Further than the physical, black women are forced to walk a tightrope everyday with regards to our passion being mistaken for anger. For proof of this, please refer to how a slew of outlets covered your reaction to Nicki Minaj’s VMAs gripe. The black, female rapper is painted as the aggressor, while you, Ms. Swift, play her unsuspecting victim:
“Nicki Minaj Picks a Feud With Taylor Swift After MTV Video Music Awards Snub” – E! Online
“Ryan Seacrest: Taylor Swift blasts @NICKIMINAJ for #VMAs jab!!!!!”
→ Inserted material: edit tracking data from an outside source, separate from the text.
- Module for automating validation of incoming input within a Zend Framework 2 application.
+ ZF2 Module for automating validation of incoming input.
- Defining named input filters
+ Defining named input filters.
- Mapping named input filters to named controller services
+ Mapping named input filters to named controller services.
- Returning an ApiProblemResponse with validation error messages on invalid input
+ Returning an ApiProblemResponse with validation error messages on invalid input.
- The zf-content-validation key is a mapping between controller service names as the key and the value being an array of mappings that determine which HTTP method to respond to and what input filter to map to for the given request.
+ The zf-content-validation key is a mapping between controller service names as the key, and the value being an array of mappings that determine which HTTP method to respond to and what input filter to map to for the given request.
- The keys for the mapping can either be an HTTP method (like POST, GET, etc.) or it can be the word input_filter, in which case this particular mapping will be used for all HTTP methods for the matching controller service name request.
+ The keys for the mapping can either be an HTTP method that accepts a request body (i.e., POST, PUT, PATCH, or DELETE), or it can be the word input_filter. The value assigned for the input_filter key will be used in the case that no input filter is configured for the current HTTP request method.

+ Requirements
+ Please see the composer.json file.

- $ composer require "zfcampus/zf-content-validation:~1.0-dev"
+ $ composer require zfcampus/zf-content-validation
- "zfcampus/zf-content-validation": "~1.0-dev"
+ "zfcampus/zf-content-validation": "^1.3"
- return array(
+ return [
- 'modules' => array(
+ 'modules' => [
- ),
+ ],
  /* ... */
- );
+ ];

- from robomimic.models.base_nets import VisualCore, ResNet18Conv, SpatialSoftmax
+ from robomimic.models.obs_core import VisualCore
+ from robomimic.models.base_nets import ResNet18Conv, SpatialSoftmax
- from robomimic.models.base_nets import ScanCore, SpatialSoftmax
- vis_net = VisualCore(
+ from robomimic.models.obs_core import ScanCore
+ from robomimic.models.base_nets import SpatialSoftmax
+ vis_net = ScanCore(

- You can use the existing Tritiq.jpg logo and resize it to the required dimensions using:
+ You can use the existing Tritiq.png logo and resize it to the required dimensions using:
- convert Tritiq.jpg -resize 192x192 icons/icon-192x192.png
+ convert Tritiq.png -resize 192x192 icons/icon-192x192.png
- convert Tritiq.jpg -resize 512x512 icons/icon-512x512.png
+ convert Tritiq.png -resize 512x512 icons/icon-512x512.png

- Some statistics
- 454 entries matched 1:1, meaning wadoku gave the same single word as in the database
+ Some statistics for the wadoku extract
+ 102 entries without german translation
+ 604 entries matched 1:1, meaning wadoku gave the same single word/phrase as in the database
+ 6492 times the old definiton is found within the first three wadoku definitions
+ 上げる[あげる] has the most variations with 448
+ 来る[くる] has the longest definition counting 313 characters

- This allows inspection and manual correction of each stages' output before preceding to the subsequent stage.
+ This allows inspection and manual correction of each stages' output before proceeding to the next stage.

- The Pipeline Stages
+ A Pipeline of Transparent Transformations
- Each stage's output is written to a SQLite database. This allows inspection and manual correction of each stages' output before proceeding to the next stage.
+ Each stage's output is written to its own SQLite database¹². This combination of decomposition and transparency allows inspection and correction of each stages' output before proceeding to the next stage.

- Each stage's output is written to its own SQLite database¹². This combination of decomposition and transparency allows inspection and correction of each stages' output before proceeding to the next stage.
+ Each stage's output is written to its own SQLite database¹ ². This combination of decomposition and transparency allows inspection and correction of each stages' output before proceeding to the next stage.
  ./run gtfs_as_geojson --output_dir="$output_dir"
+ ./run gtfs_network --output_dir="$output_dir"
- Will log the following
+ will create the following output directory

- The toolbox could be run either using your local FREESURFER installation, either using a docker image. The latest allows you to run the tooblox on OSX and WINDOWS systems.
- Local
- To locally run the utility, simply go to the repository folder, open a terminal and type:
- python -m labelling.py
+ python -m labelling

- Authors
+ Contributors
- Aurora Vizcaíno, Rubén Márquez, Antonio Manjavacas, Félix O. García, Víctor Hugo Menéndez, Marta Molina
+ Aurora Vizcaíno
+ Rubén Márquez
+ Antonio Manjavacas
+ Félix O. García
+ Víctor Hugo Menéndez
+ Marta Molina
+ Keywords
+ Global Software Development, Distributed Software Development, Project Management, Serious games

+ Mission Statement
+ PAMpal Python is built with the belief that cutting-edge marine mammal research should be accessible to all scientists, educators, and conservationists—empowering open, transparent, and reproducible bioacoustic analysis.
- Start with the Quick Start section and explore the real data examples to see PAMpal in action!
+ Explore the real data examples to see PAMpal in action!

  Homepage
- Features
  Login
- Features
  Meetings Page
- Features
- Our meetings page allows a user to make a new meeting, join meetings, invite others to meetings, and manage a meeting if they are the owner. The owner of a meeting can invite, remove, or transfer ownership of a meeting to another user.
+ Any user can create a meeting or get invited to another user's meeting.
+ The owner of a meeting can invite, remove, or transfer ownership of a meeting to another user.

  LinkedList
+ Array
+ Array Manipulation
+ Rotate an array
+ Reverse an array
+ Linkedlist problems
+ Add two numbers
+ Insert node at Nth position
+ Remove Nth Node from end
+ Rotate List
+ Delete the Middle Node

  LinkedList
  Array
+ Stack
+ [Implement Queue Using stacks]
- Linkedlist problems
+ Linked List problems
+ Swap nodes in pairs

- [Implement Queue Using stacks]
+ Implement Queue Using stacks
“UPDATE 4:45 p.m.: Headline has been updated to clarify that Nicki Minaj’s tweets were not directed at Taylor Swift.” – Ryan Seacrest
“T-Swift is one of only two other ‘girls’ on the shortlist, and ‘Bad Blood,’ with its many model cameos, is the only one full of slim-bodies girl assassins. And T-Swift isn’t here for that” – Cosmopolitan
“Taylor Swift Responds to Nicki Minaj’s VMA Nomination Diss!” – Just Jared
“Nicki Minaj Slams VMAs Nominations, Seemingly Throws Shade At Taylor Swift” – Gossip Cop
“Taylor Swift calls out Nicki Minaj after her Twitter rant about ‘Anaconda’ MTV Video Music Awards nomination snubs” – NY Daily News
“Editor’s note: In an earlier version of this post, an insensitive juxtaposition of photos of Taylor Swift and Nicki Minaj was used. It was a hasty choice for which we apologize. The piece has since been updated.” – Entertainment Weekly
— The Daily Beast (@thedailybeast) July 22, 2015
You celebrated your record-breaking sales week of 1989 with a video mouthing Kendrick Lamar’s “Backseat Freestyle.” You nabbed K. Dot himself for your “Bad Blood” remix. You sang Young Buck’s “Shorty Wanna Ride” at the Shorty Awards. You rub elbows with Beyonce, Jay Z, and now Kanye West. You catapulted “Super Bass” up the charts with an impressive rendition of Nicki Minaj’s bars. And yet, you’re still blind as ever to our experience, as evident by your complete oblivion of the plight at hand. No matter how many raps you memorize.
By no means Taylor is this your fight. But please, step out of the ring when the rest of us are duking it out.